Marilyn Monroe, féministe avant l’heure

Marilyn Monroe, féministe avant l’heure
©DR / Sunset Box

Ces derniers mois, deux documentaires, Reframed : Marilyn Monroe et Marilyn, Femme d'Aujourd'hui, ont présenté Marilyn Monroe comme une féministe et femme de pouvoir avant l'heure.

Excessif ? Les faits démontrent une liberté et une volonté d’indépendance de la star. Mais la réalité, comme toujours, est plus complexe.

On l’a oublié, mais en 1953, soixante ans avant l’affaire Weinstein et le mouvement #MeToo, Marilyn a dénoncé les prédateurs sexuels d’Hollywood dans un entretien avec l’échotière d’Hollywood, Florabel Muir.

Les loups…

Elle les appelle les “loups” – en référence au conte du Petit Chaperon rouge.

Elle engage "les jeunes filles à ne pas devenir un scalp de plus à la ceinture" de ceux-ci, qu'elle a affrontés dès son plus jeune âge – on sait aujourd'hui qu'elle a été violée à neuf ans dans une famille d'accueil.

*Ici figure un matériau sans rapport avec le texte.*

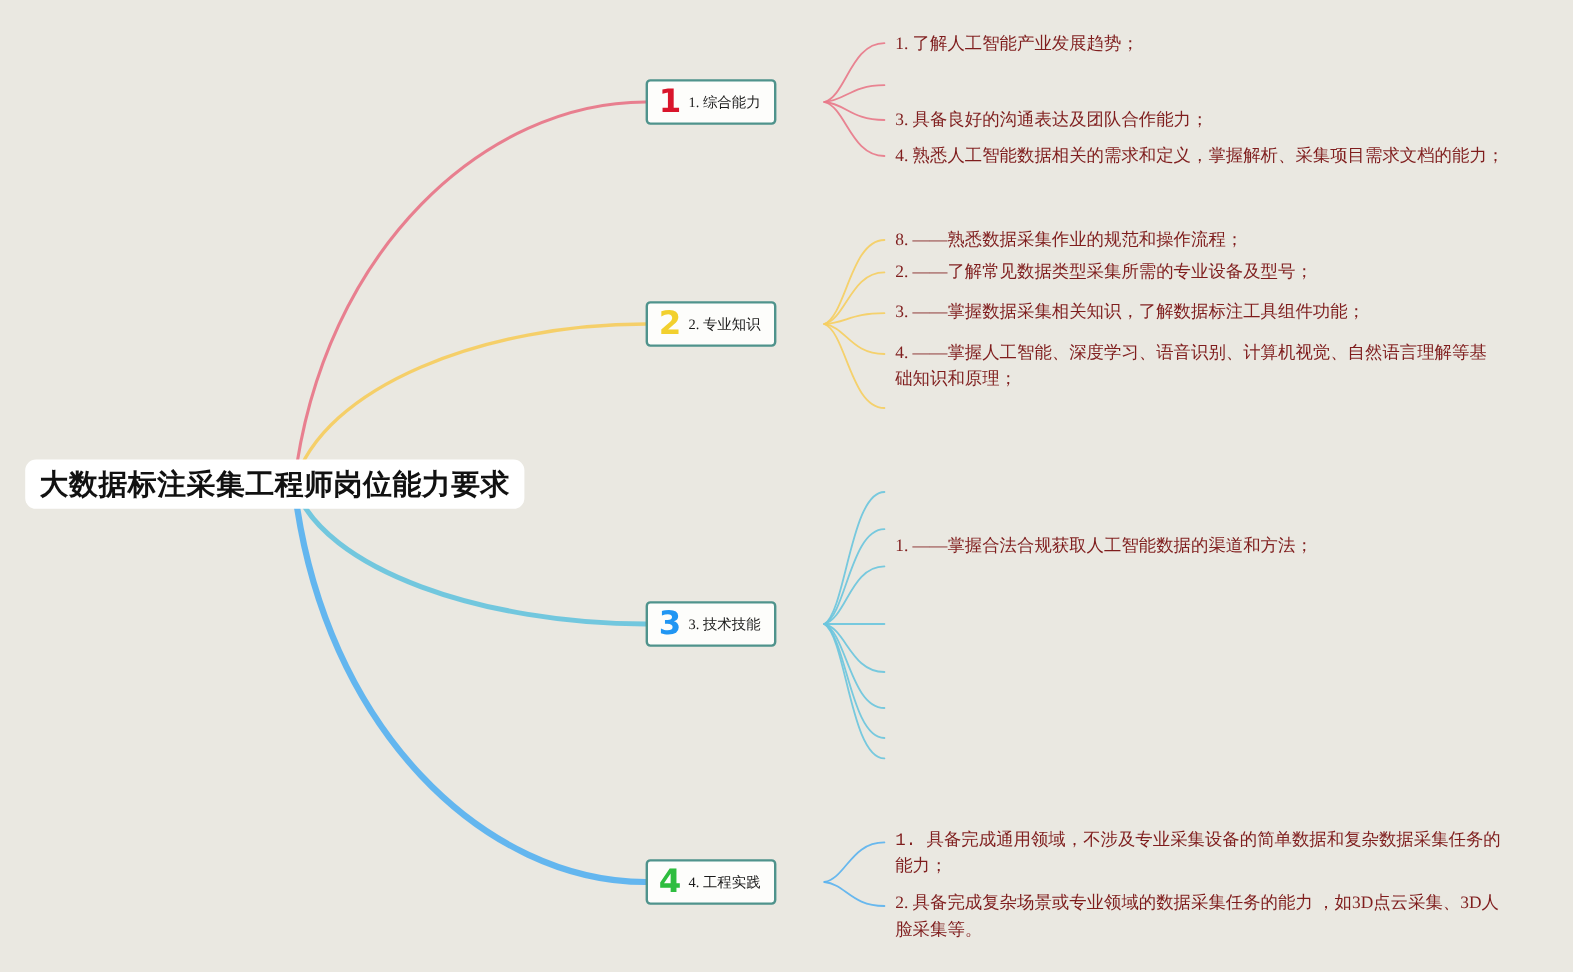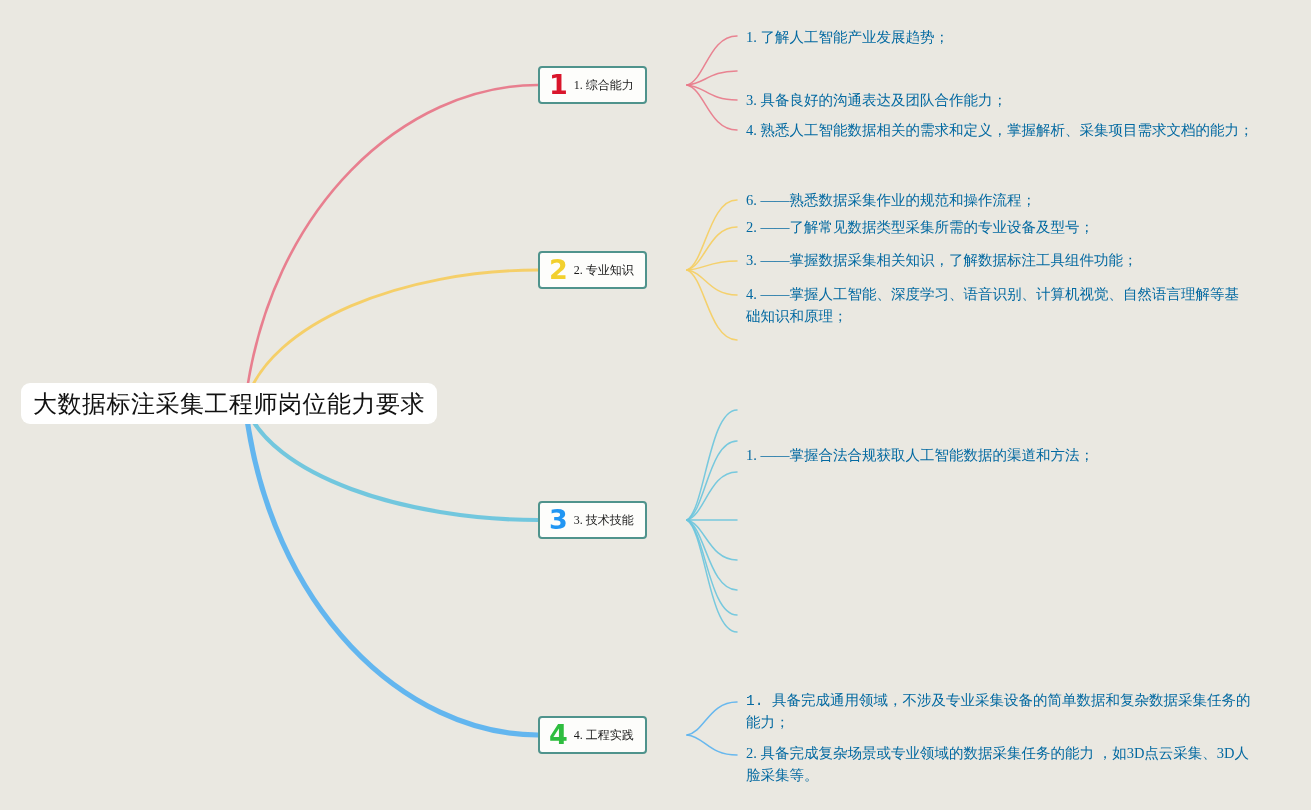--- a/index.html
+++ b/index.html
@@ -38,21 +38,21 @@
     background: #ffffff;
     border-radius: 9px;
     display: flex;
     align-items: center;
     justify-content: center;
     box-shadow: 0 0 0 0 rgba(0,0,0,0);
     z-index: 5;
   }
   .root-title {
     font-family: "DejaVu Sans", "Liberation Sans", sans-serif;
-    font-weight: 400;
+    font-weight: 700;
     font-size: 24px;
     letter-spacing: 0.5px;
     color: #111111;
     white-space: nowrap;
   }
 
   
   .branch-node {
     position: absolute;
     height: 38px;
@@ -80,21 +80,21 @@
     color: #1a1a1a;
     white-space: nowrap;
   }
 
   
   .leaf {
     position: absolute;
     font-family: "Liberation Serif", "DejaVu Serif", serif;
     font-size: 14.5px;
     line-height: 22px;
-    color: #0369a1;
+    color: #7f1d1d;
     z-index: 4;
   }
 </style>
 </head>
 <body style="background: rgb(234, 232, 225);">
 
 <div id="mindmap">
 
   <svg id="connectors" viewBox="0 0 1311 810" xmlns="http://www.w3.org/2000/svg">
     <g id="trunk-lines" fill="none" stroke-linecap="round">
@@ -135,21 +135,21 @@
     <span class="branch-label">1. 综合能力</span>
   </div>
   <div class="leaf" style="left:746px; top:26px; width:510px;">1. 了解人工智能产业发展趋势；</div>
   <div class="leaf" style="left:746px; top:89px; width:510px;">3. 具备良好的沟通表达及团队合作能力；</div>
   <div class="leaf" style="left:746px; top:119px; width:520px;">4. 熟悉人工智能数据相关的需求和定义，掌握解析、采集项目需求文档的能力；</div>
 
   <div class="branch-node" id="branch-node-1" style="left: 538px; top: 251px; border-color: rgb(79, 147, 140);">
     <span class="branch-num" style="color: rgb(242, 208, 46);">2</span>
     <span class="branch-label">2. 专业知识</span>
   </div>
-  <div class="leaf" style="left:746px; top:189px; width:510px;">6. ——熟悉数据采集作业的规范和操作流程；</div>
+  <div class="leaf" style="left:746px; top:189px; width:510px;">8. ——熟悉数据采集作业的规范和操作流程；</div>
   <div class="leaf" style="left:746px; top:216px; width:510px;">2. ——了解常见数据类型采集所需的专业设备及型号；</div>
   <div class="leaf" style="left:746px; top:249px; width:510px;">3. ——掌握数据采集相关知识，了解数据标注工具组件功能；</div>
   <div class="leaf" style="left:746px; top:283px; width:500px;">4. ——掌握人工智能、深度学习、语音识别、计算机视觉、自然语言理解等基础知识和原理；</div>
 
   <div class="branch-node" id="branch-node-2" style="left: 538px; top: 501px; border-color: rgb(79, 147, 140);">
     <span class="branch-num" style="color: rgb(33, 150, 243);">3</span>
     <span class="branch-label">3. 技术技能</span>
   </div>
   <div class="leaf" style="left:746px; top:400px; width:510px;margin-top:44px;">1. ——掌握合法合规获取人工智能数据的渠道和方法；</div>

Hollywood, éconduire les loups est un travail à plein temps" affirme-t-elle. "Une fois que vous accédez à la notoriété, la chasse est ouverte". Et l'actrice de 27 ans d'énumérer des exemples précis de harcèlement ou tentative de "promotion canapé" dont elle a fait l'objet. Ses biographes ont, depuis, mis de noms là où l'actrice, en 1953, se devait de rester discrète.

Jouer le jeu

Marilyn, elle, "jouait le jeu", comme elle le reconnaît à Florabel Muir. "Survivre à la meute appartient à chacune. Si on joue le jeu franco, on peut éviter des situations déplaisantes et, même, obtenir le respect des loups."

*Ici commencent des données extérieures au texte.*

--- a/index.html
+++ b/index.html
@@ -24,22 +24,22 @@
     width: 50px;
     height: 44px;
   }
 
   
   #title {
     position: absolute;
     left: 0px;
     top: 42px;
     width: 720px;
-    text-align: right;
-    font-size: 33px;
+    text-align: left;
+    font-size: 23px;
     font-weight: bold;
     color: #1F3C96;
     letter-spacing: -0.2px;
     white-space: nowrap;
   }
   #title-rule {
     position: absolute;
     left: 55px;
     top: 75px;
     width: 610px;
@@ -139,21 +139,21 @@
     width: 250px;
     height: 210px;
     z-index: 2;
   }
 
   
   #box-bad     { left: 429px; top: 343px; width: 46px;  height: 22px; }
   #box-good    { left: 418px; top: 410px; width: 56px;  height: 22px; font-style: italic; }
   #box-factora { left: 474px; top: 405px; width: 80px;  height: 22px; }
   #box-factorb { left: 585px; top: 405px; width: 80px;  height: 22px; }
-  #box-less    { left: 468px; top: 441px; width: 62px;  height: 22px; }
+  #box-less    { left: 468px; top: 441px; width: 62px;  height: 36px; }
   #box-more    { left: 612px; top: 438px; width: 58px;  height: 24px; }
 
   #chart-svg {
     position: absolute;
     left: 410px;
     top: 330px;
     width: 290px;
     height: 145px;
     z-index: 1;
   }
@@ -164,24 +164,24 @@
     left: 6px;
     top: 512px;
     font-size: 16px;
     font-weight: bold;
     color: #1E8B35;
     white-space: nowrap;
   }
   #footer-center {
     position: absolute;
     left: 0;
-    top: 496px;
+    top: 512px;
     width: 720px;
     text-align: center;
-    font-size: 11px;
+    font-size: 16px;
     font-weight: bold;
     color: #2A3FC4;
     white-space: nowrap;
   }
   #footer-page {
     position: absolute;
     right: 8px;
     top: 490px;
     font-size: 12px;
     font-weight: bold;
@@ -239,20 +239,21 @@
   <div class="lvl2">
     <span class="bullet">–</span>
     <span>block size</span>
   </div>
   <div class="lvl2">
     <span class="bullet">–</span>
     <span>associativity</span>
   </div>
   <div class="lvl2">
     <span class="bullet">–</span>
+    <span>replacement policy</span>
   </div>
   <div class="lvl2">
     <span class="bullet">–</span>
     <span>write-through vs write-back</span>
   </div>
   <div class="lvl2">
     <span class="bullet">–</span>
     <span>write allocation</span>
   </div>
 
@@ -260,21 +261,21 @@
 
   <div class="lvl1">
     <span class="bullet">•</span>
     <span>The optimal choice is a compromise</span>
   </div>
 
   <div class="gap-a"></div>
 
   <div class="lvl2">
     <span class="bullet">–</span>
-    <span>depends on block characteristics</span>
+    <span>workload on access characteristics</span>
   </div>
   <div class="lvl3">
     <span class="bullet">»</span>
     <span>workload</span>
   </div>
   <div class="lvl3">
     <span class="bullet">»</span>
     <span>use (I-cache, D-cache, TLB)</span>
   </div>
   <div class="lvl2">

Marilyn reste toutefois une femme de son temps qui pouvait affirmer à Richard Meryman prendre du plaisir lorsque "les ouvriers se mettent à siffler" quand elle passe.

“Un sex-symbol devient une chose – Je déteste être juste une chose. Mais si je dois être le symbole de quelque chose, je préfère que ce soit du sexe.”

Indépendante

Marilyn se bat pour son indépendance dans le système encore très rigide et paternaliste des studios hollywoodiens. "Si je leur disais que je voulais devenir une meilleure actrice, ils jaugeaient ma silhouette. Si je disais que je voulais développer mon talent, apprendre mon métier, ils riaient. D'une certaine manière, ils ne s'attendaient pas à ce que je prenne mon travail au sérieux."

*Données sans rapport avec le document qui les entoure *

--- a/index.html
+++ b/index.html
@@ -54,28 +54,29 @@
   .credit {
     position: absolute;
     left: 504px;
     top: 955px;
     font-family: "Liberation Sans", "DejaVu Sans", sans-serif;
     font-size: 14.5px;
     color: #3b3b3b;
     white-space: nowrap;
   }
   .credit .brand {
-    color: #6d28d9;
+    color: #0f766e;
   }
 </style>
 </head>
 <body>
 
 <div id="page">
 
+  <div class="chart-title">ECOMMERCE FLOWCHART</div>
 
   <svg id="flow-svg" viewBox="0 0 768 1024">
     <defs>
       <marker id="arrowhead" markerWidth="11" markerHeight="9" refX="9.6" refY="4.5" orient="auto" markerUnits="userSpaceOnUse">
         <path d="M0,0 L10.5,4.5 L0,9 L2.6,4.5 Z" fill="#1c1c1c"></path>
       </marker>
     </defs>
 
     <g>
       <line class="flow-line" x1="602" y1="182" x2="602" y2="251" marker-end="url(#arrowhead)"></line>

En 1954, mécontente des conditions que lui impose la Fox, consciente de sa popularité et de sa valeur commerciale, elle fonde avec son photographe et ami Milton Greene, Marilyn Monroe Productions.

100 000 dollars par film

Le seul antécédent à l’époque d’une actrice-productrice est la star du muet, Mary Pickford. La Fox commence par la suspendre, mais Marilyn obtient un nouveau contrat : 100 000 dollars par film, 500 dollars en plus par semaine pour ses frais divers, un droit de regard sur le scénario, le réalisateur et le directeur de la photographie.

"Je n'ai jamais été entretenue, je me suis toujours entretenue toute seule" déclare-t-elle fièrement à Richard Meryman en 1962.

À sa mort, Marilyn est l’actrice la plus bankable de son temps : ses films ont totalisé 200 millions de dollars de recettes (quelque deux milliards de dollars aujourd’hui).

Darryl F. Zanuck, le patron de la Fox qui l'a si souvent affrontée, a salué sa ténacité : "Elle a pavé elle-même le chemin qui l'a amenée à la célébrité."